_The problem_
Your answer must consist of exactly the lines below, starting with the line with "2020 and 2021." and going on through the line with "fall between 2020 and 2021", and nothing else.

_Dataset records_

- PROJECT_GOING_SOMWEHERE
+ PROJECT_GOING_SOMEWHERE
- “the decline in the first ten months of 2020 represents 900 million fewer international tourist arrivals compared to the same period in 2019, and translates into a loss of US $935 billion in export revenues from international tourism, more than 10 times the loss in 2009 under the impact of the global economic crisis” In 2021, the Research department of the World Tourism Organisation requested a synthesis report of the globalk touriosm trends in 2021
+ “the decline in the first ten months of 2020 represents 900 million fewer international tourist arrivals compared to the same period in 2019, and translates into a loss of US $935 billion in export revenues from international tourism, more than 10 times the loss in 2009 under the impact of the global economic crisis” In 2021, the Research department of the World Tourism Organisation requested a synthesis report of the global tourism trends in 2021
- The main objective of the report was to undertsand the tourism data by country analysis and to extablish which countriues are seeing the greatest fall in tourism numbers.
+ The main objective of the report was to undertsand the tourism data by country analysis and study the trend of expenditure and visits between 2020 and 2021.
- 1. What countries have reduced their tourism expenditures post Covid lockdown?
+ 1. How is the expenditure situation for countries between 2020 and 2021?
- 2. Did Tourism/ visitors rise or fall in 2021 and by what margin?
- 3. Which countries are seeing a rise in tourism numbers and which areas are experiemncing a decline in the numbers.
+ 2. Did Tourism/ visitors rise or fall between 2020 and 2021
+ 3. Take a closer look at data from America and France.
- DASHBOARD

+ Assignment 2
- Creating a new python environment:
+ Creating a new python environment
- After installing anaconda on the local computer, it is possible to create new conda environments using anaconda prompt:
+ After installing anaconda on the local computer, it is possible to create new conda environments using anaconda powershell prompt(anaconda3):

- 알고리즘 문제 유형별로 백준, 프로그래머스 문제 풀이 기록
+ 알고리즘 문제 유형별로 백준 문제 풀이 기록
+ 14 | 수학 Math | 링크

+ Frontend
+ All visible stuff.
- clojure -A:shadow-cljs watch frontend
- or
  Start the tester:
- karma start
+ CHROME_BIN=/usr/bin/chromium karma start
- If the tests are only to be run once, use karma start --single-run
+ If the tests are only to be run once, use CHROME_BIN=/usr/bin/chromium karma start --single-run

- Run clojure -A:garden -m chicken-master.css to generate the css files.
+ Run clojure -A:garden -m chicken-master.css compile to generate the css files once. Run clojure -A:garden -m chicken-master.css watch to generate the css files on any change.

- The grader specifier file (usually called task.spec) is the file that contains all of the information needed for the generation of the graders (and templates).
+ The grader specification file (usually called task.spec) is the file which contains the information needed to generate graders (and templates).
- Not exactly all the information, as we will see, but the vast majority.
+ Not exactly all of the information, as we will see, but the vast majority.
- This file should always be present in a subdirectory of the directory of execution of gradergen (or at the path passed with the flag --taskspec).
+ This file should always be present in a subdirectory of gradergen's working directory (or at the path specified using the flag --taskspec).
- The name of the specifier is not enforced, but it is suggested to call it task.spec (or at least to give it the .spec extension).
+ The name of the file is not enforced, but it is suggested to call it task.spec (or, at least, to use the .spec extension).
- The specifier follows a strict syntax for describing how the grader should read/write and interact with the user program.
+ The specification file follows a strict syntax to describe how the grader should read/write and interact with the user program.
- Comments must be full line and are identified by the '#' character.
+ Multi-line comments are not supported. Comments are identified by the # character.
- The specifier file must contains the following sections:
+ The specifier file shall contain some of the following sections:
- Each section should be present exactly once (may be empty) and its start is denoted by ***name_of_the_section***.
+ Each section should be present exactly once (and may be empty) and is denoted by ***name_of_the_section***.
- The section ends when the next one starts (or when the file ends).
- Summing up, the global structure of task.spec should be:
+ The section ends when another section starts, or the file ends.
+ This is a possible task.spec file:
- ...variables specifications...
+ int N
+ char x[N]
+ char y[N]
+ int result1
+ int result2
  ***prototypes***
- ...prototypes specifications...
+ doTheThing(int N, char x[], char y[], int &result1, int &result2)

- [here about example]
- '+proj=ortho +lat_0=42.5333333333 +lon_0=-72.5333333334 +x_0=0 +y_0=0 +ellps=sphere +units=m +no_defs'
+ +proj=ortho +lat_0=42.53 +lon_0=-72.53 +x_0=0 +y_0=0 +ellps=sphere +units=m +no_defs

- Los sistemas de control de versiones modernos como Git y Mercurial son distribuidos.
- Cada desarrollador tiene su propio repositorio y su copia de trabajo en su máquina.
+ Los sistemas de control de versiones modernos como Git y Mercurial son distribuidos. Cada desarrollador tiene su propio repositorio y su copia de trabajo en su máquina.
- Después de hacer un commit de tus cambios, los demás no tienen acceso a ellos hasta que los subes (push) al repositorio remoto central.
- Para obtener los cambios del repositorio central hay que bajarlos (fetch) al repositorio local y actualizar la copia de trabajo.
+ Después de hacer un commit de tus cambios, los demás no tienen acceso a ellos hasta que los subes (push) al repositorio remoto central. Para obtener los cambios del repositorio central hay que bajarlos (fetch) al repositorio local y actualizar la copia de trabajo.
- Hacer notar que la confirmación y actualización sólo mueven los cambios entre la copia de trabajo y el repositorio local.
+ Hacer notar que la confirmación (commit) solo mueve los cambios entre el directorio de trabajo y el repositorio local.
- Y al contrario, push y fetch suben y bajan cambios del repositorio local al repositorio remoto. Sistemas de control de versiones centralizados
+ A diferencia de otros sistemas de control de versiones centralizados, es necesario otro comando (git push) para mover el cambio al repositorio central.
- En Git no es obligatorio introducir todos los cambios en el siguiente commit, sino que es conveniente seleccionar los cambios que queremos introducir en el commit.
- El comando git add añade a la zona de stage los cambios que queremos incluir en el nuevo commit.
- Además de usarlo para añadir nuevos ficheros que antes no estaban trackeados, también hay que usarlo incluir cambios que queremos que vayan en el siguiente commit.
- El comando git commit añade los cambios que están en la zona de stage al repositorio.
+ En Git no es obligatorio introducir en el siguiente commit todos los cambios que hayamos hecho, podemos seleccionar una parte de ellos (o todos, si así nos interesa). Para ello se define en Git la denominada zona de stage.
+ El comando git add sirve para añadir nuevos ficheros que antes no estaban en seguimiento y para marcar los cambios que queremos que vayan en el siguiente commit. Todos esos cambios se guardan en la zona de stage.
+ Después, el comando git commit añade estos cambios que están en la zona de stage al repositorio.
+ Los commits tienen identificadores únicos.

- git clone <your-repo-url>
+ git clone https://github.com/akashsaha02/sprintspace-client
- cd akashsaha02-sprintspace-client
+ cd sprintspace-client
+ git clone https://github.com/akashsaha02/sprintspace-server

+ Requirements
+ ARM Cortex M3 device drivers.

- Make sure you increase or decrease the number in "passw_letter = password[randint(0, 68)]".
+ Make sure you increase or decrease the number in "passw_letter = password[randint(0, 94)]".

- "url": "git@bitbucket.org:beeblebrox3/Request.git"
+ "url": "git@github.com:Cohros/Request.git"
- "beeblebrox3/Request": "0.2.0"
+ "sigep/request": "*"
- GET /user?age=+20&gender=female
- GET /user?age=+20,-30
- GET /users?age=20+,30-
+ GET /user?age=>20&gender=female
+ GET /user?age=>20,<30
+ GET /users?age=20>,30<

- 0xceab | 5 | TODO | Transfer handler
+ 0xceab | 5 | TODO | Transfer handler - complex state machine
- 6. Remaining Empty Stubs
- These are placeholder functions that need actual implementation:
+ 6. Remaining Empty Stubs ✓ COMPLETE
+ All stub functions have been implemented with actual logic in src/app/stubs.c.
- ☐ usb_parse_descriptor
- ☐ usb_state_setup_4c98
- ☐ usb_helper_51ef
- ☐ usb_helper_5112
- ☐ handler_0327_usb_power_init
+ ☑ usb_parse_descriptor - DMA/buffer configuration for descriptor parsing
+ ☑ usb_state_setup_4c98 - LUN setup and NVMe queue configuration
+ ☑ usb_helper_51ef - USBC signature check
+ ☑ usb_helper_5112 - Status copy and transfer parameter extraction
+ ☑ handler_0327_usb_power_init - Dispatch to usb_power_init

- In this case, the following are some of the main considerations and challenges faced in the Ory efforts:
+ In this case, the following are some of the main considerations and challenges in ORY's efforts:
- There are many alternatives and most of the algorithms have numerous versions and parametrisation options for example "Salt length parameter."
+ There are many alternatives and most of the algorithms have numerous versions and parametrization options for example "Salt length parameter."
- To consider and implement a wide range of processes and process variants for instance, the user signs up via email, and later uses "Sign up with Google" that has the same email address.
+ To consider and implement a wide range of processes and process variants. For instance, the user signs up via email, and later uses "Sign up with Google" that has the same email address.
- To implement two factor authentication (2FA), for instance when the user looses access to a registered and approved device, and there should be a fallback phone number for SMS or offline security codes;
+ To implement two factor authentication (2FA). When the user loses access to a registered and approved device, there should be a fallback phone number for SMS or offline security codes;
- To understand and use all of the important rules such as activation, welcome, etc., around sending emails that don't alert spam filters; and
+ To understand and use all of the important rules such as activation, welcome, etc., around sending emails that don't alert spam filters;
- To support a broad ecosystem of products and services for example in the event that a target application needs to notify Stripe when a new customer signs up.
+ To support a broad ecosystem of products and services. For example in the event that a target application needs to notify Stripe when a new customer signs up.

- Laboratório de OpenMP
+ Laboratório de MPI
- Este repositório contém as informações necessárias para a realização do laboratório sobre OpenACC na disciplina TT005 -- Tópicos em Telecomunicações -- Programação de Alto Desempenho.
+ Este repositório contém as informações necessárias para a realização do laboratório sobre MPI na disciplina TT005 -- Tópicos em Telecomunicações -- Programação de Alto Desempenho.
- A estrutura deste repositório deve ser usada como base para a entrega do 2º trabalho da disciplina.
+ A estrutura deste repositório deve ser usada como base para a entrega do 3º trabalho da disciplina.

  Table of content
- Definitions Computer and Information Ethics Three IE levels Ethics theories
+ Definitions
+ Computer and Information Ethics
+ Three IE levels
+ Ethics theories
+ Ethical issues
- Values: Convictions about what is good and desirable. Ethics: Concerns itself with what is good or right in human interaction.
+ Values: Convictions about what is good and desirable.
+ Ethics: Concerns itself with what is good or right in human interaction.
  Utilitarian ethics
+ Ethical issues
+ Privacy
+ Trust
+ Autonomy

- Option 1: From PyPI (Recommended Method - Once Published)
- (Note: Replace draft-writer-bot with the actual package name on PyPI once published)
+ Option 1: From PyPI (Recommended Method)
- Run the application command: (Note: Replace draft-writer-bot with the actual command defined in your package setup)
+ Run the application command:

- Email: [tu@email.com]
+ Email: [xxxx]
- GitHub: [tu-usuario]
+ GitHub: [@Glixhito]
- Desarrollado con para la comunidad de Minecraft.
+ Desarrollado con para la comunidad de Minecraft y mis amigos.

_Result for this exercise_
+ The main objective of the report was to undertsand the tourism data by country analysis and study the trend of expenditure and visits between 2020 and 2021.
- 1. What countries have reduced their tourism expenditures post Covid lockdown?
+ 1. How is the expenditure situation for countries between 2020 and 2021?
- 2. Did Tourism/ visitors rise or fall in 2021 and by what margin?
- 3. Which countries are seeing a rise in tourism numbers and which areas are experiemncing a decline in the numbers.
+ 2. Did Tourism/ visitors rise or fall between 2020 and 2021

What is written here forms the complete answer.